■ Listed entries:
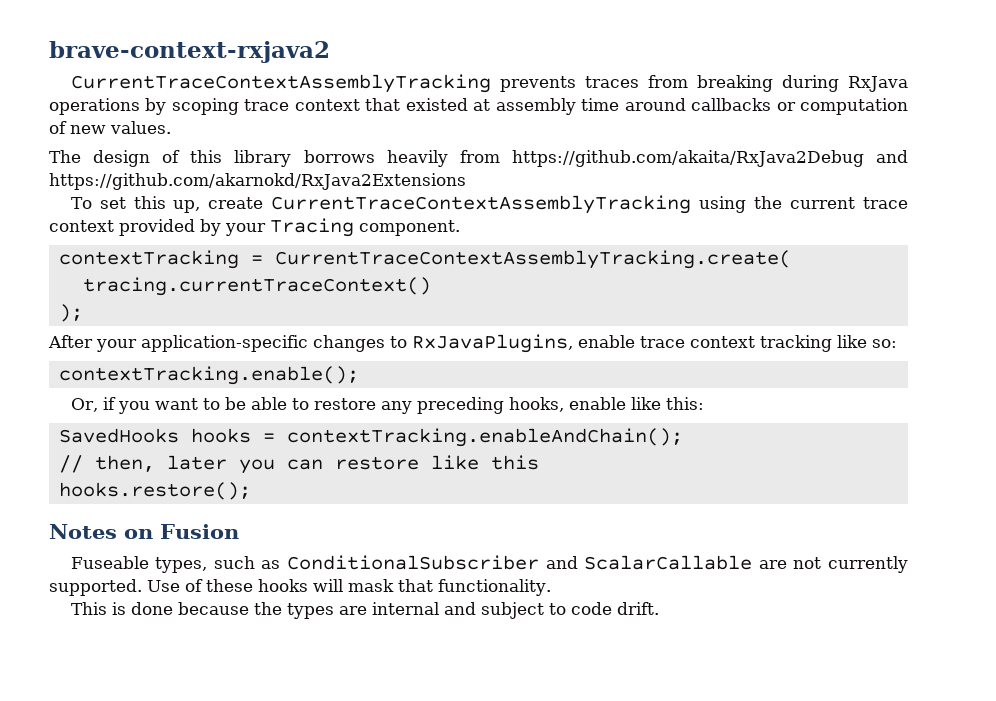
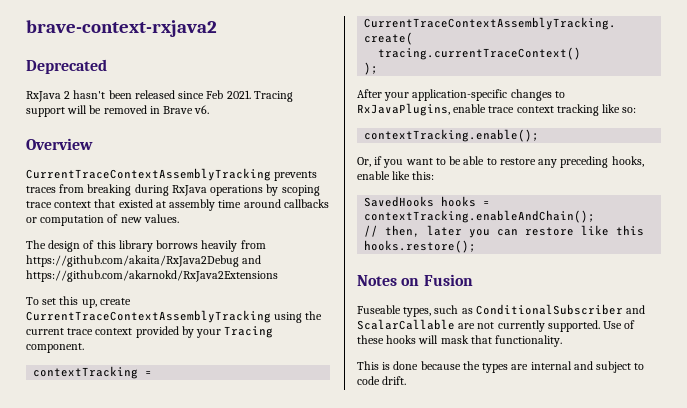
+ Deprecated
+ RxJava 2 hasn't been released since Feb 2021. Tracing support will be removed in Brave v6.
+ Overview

--

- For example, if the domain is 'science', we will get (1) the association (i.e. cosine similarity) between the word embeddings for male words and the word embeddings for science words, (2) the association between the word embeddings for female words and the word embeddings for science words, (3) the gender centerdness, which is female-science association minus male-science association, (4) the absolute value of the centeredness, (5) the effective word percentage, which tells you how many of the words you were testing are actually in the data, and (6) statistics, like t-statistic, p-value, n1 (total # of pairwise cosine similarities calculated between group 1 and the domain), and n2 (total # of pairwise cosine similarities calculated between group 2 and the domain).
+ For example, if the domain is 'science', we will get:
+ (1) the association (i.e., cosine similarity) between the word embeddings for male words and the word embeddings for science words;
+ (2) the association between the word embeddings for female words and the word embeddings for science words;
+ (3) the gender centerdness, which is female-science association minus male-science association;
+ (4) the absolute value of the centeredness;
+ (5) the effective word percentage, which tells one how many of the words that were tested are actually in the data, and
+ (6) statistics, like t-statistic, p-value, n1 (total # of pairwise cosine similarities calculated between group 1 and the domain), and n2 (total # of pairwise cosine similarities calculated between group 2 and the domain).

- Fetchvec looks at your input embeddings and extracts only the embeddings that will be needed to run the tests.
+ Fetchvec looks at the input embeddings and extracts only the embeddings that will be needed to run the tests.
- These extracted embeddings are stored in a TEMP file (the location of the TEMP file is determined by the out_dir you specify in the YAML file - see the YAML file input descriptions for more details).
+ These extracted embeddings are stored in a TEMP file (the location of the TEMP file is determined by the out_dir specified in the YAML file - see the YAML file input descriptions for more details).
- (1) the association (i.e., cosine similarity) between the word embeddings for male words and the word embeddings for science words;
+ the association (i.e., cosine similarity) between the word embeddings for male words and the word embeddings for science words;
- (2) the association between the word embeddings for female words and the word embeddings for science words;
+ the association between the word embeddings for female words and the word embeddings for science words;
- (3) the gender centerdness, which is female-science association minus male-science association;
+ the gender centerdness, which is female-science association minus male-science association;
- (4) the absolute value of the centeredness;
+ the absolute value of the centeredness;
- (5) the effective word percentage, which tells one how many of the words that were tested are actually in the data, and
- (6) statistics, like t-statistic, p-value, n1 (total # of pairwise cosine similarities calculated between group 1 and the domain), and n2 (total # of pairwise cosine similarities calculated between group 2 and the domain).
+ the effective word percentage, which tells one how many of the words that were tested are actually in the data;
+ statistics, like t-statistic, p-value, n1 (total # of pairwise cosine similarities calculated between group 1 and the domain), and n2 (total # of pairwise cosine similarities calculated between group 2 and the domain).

■ Instructions to follow: Filter the data for the string "looks". Copy each matching line.

■ The completed task:
- Fetchvec looks at your input embeddings and extracts only the embeddings that will be needed to run the tests.
+ Fetchvec looks at the input embeddings and extracts only the embeddings that will be needed to run the tests.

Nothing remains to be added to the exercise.